ПЬЕР - Герман Мелвилл
Шрифт:
Интервал:
Тогда все виды диких фантазий, проплывавших через его душу, и отдельные положения «ХРОНОМЕТРАЖА» вживую вернулись к нему – положения, прежде не достаточно хорошо постижимые, но теперь проливающие странный, зловещий свет на его особое состояние и решительно осуждающие его. Снова изо всех сил он старался раздобыть брошюру и тотчас же прочитать комментарии мистически спокойного лица; снова он обыскивал карманы своей одежды в поисках экземпляра из дилижанса, но тщетно.

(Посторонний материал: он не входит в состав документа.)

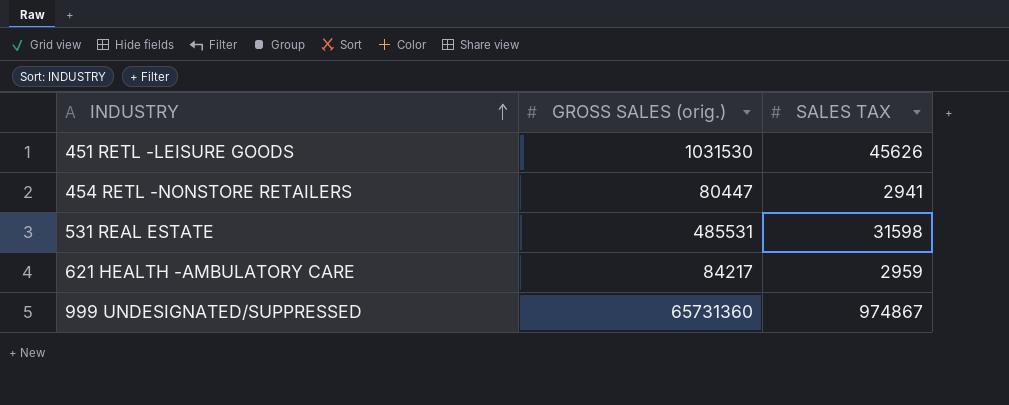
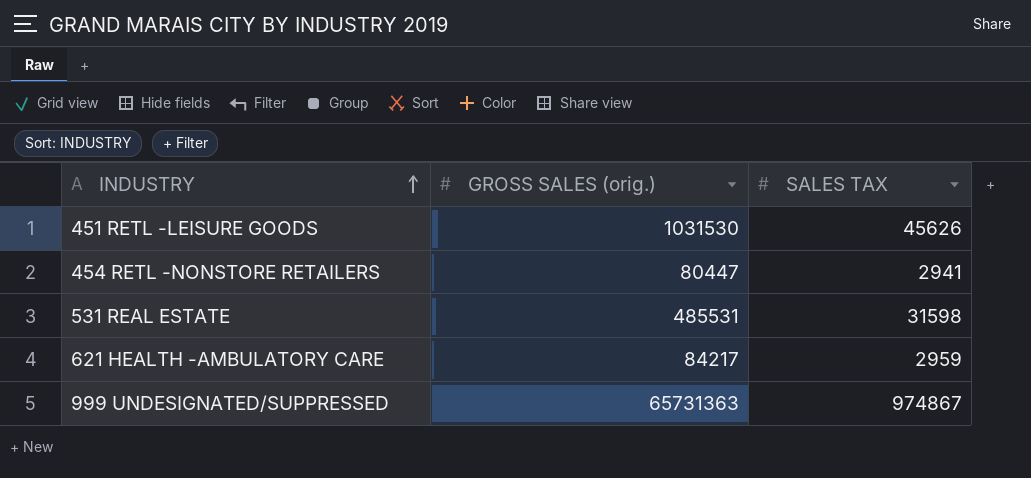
999 UNDESIGNATED/SUPPRESSED | GROSS SALES (orig.): 65731360 -> 65731363

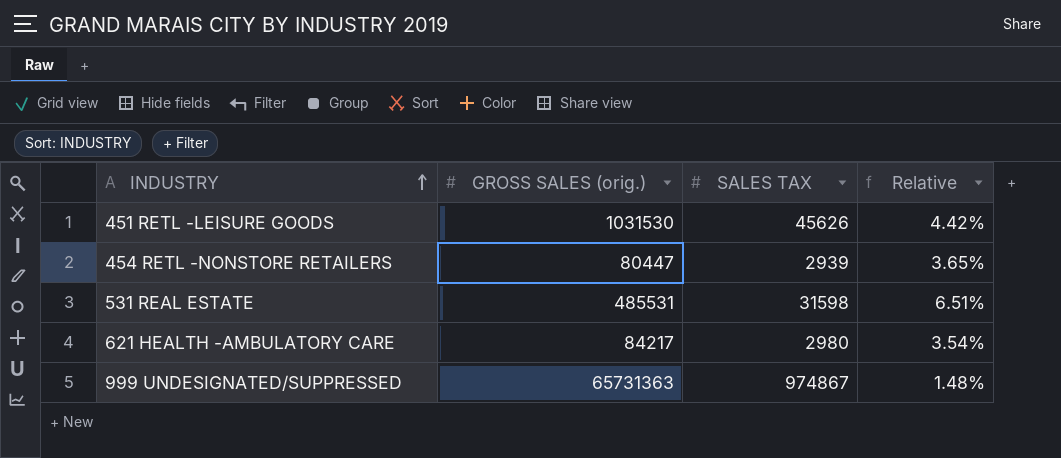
column Relative | formula: none -> [SALES TAX] / [GROSS SALES (orig.)]
454 RETL -NONSTORE RETAILERS | SALES TAX: 2941 -> 2939
621 HEALTH -AMBULATORY CARE | SALES TAX: 2959 -> 2980

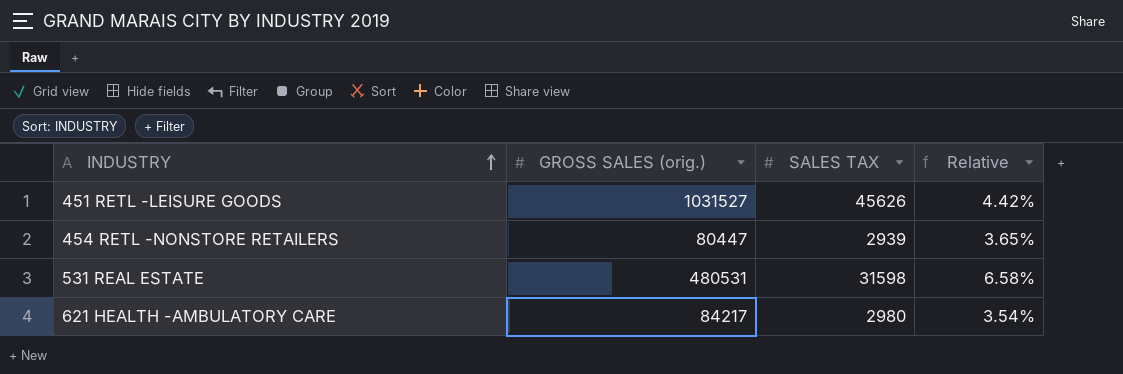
row 999 UNDESIGNATED/SUPPRESSED: 65731363 | 974867 | 1.48% -> none
451 RETL -LEISURE GOODS | GROSS SALES (orig.): 1031530 -> 1031527
531 REAL ESTATE | GROSS SALES (orig.): 485531 -> 480531
531 REAL ESTATE | Relative: 6.51% -> 6.58%

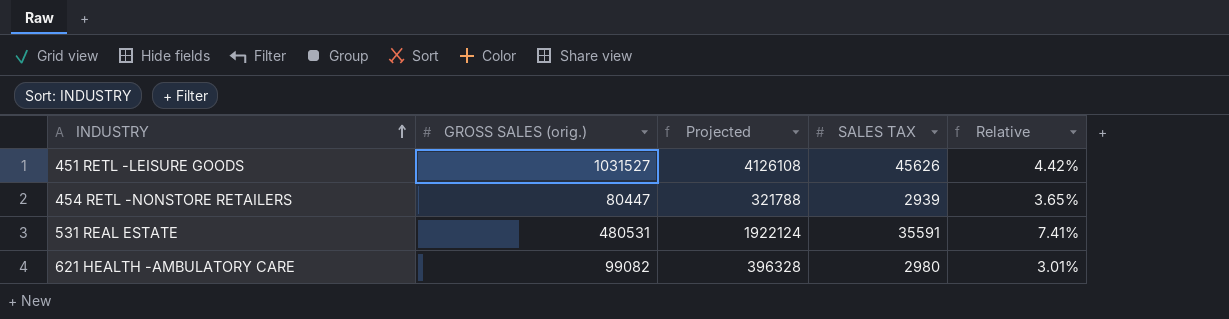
column Projected | formula: none -> [GROSS SALES (orig.)] * 4
531 REAL ESTATE | SALES TAX: 31598 -> 35591
531 REAL ESTATE | Relative: 6.58% -> 7.41%
621 HEALTH -AMBULATORY CARE | GROSS SALES (orig.): 84217 -> 99082
621 HEALTH -AMBULATORY CARE | Relative: 3.54% -> 3.01%

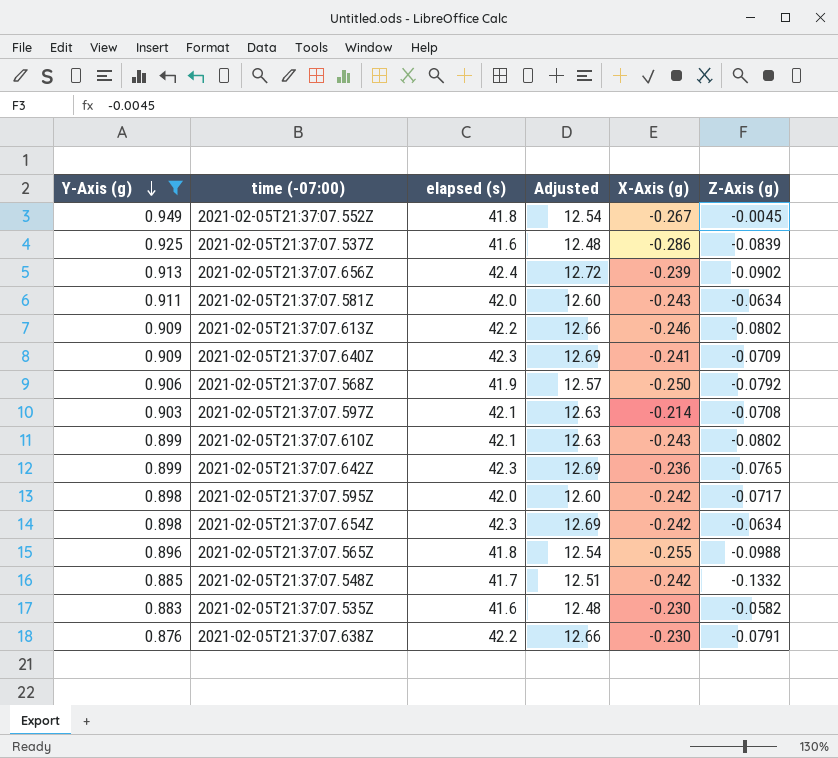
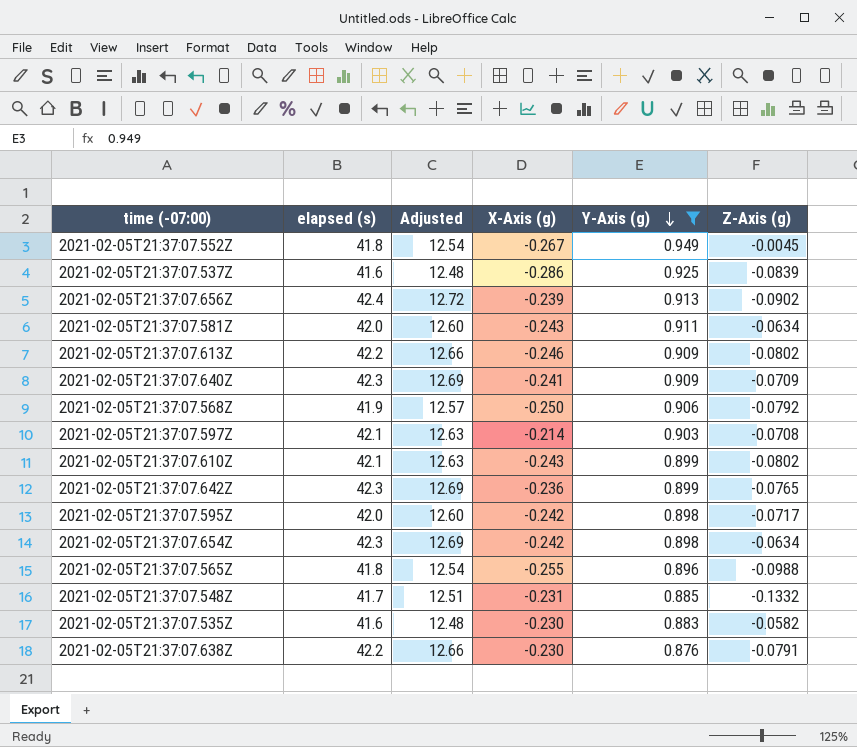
column Y-Axis (g) | position: 1 -> 5
2021-02-05T21:37:07.548Z | X-Axis (g): -0.242 -> -0.231

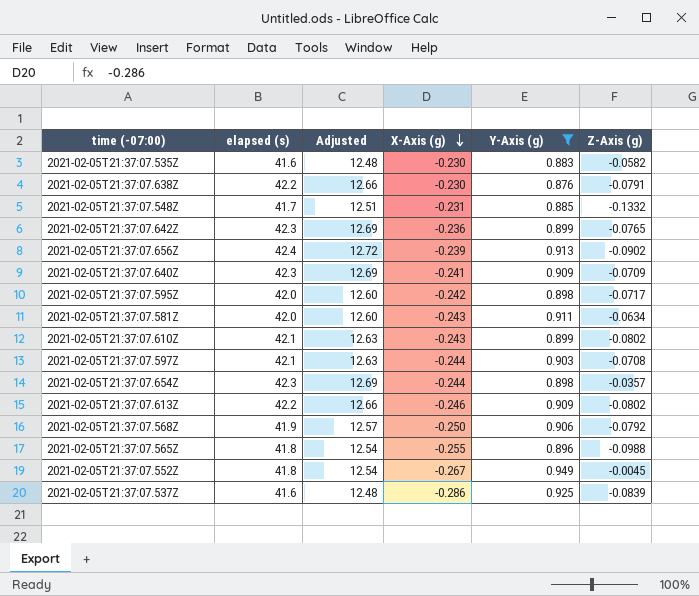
row order: Y-Axis (g) descending -> X-Axis (g) descending
2021-02-05T21:37:07.597Z | X-Axis (g): -0.214 -> -0.244
2021-02-05T21:37:07.654Z | X-Axis (g): -0.242 -> -0.244
2021-02-05T21:37:07.654Z | Z-Axis (g): -0.0634 -> -0.0357

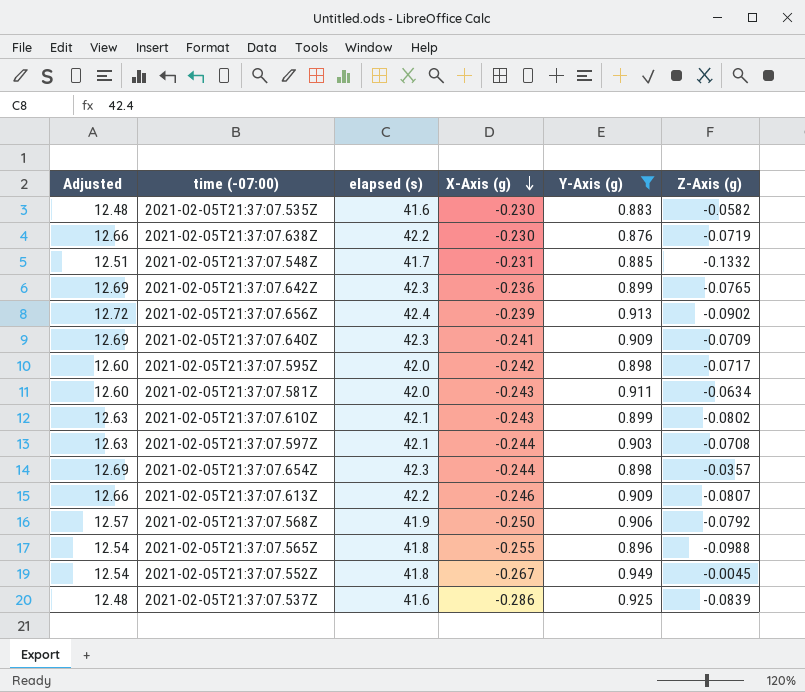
column Adjusted | position: 3 -> 1
2021-02-05T21:37:07.638Z | Z-Axis (g): -0.0791 -> -0.0719
2021-02-05T21:37:07.613Z | Z-Axis (g): -0.0802 -> -0.0807

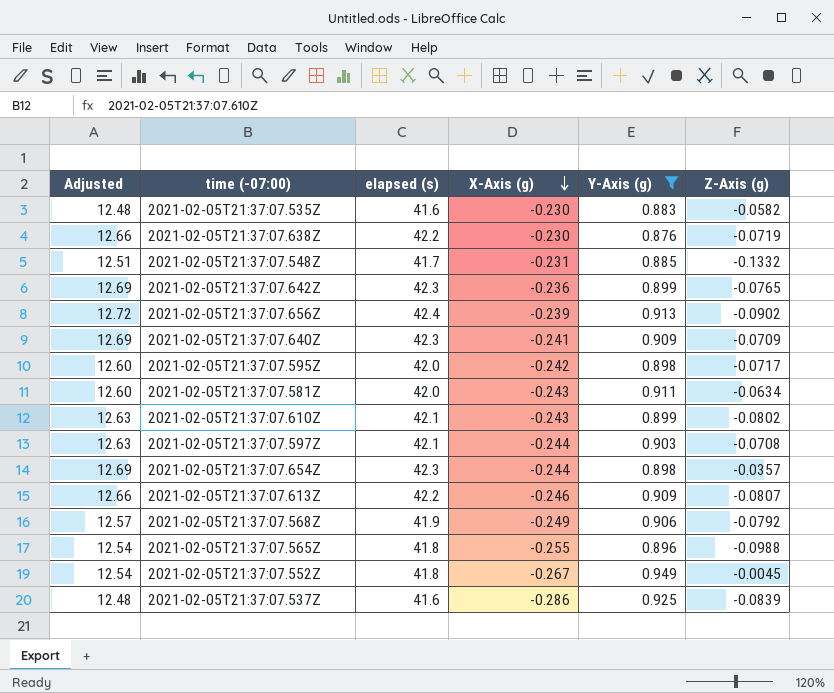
2021-02-05T21:37:07.568Z | X-Axis (g): -0.250 -> -0.249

И когда – в критический момент его ухода из квартиры этим утром после получения фатальных новостей – само лицо – сам человек – сам этот непостижимый Плотинус Плинлиммон – действительно столкнулся с ним в кирпичном коридоре, и весь трепет, всегда и прежде ощущаемый им от мистически спокойного облика в окне башни, в нём теперь удвоился, да так, что прежде, чем произнести слово, он вспыхнул, искоса взглянул и замешкался с приветственным поднятием своей шляпы; а затем в нём снова разгорелось желание раздобыть брошюру. «Будь проклятая судьба, если мне случилось потерять её», – вскричал он, – «и более проклята потому, что она действительно когда-то была у меня, и я действительно её читал. Я был простофилей, если не смог её постичь, а теперь слишком поздно!»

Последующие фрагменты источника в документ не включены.